It has been quite some time since we took a Rockabilly ramble through the vinyl wildlands so let’s hunt through the racks for some recentish issues that you may not have spotted before.
Weldon Rogers – So Long, Good Luck And Goodbye / Trying To Get To You / Everybody Wants You – Bear Family
The lead track on this three-track EP is an absolute stone-cold Rockabilly classic often used at the end of a night to send the crowd off into the night with a bop in their step. The tracks on the flip, in contrast, are virtually unknown. Trying to Get To You was on the original issue but for unknown reasons, it was a cut with Roy Orbison on vocals instead of Weldon as it said on the label. Weldon’s rich voice is very different to Roy’s higher pitch and we think we prefer this ‘new’ version.
The final track is a nice rockabilly duet by Weldon and his wife Wanda entitled Everybody Wants You which is a version of Rex Griffin’s 1936 track that was later recorded by Carl Perkins as Everybody’s Trying To Be My Baby. This issue is the first on vinyl for the Weldon Roger’s Trying To Get To You and the first reissue of the Everybody Wants You. As usual with Bear Family, the sound is superb and the packaging just as good with a picture sleeve, notes and a postcard of Weldon and Wanda.
Speaking of Carl and unissued, we have this pretty much perfect seven incher. Two 1957 Sun cuts that went unissued until the 1970s on 45 for the first time we think. No need to say anymore.
Remaining with Sun and unissued we turn to Dane Stinit. These tracks were recorded in 1966 but you would not know it from the sound, they sound like 1956/57 Rockabilly. Danny obviously sounds a heck of a lot like Johnny Cash but he is no simple imitator. Don’t Knock What You Don’t Understand is a great song and this cut with piano instead of the organ used on the original issue is magnificent. His version of Mean Eyed Cat is taken at a slightly faster pace than Cash’s and (blasphemy alert) may be better than the original.
Eddie Noack – Gentlemen Prefer Blondes / George Jones – Never Been So Weary – Lonesome Blue Sounds 45
Here’s another couple of tracks that we don’t think have been out on 45 before.

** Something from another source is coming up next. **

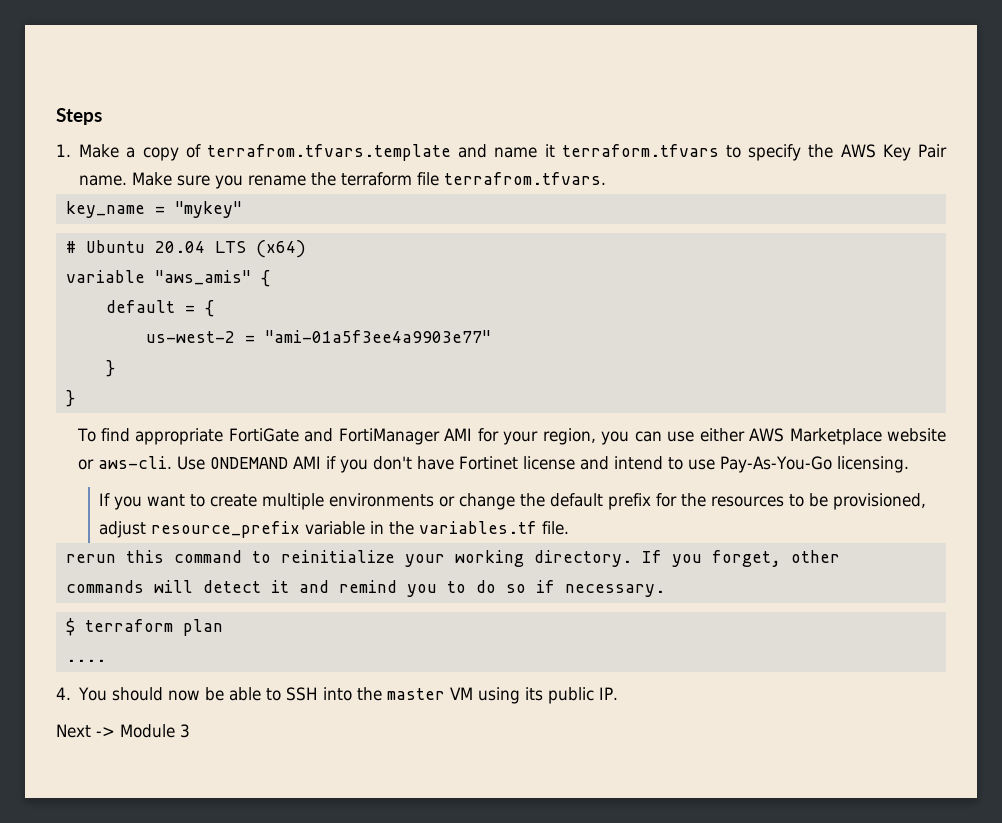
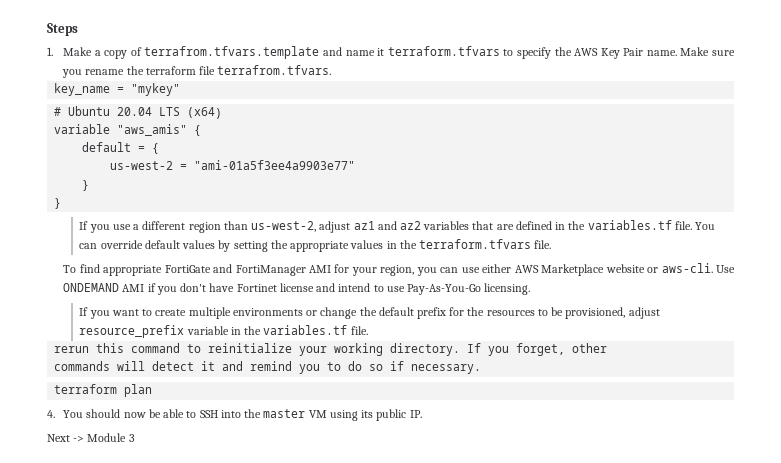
(75, 398) none -> [79,220,716,233] [79,239,552,252] // If you use a different region than us-west-2, adjust az1 and az2 variables that are defined in the variables.tf file. You can override default values by setting the appropriate values in the terraform.tfvars file.
[65,618,75,636] $ -> (482, 369) none
[65,659,106,662] // .... -> (153, 390) none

Eddie Noack leads with a great County bop number from 1954 but for us, the George Jones 1957 side is the winner. We can argue about genres; Honky Tonk? Country? Rockabilly? It doesn’t really matter, it is a brilliant performance from George on a great song with (probably) Hal Harris on guitar.

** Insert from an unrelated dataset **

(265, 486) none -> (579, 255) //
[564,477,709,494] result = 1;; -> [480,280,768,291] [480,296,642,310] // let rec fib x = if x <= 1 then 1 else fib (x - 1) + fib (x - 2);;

Curtis Johnson – Baby Baby / Teenage Love Affair / Baby Let’s Play House / I Don’t Care If The Sun Don’t Shine – Sleazy Ep 45
Not all Rockabilly is from the south as we can hear on these four fab tracks recorded in 1956 and 1957 in the state of Maine which is about as far north as you can go in the USA. The first two tracks were Curtis’ first single but the other two remained unissued until 1978. The lead track, Baby Baby, is exemplary Rockabilly – urgent vocals, ringing guitar and simple, cool lyrics. Teenage Love Affair is a nice teen number. The two Elvis tracks are close to the originals but different enough to be more than simple covers. This issue from Sleazy has a cool sleeve with a ton of info.
Donny Young – Shakin’ The Blues / The Old Man And The River / It’s Been A Long Long Time For Me – Sleazy 45
We may overuse the word classic but really no other word is right for Shakin’ The Blues. A super laid-back 1960 bop tune that was on Rare Rockabilly Vol 1 back in 1975. On this 45 you also get the Johnny Horton-styled The Old Man And The River and It’s Been A Long, Long Time, a great country cut.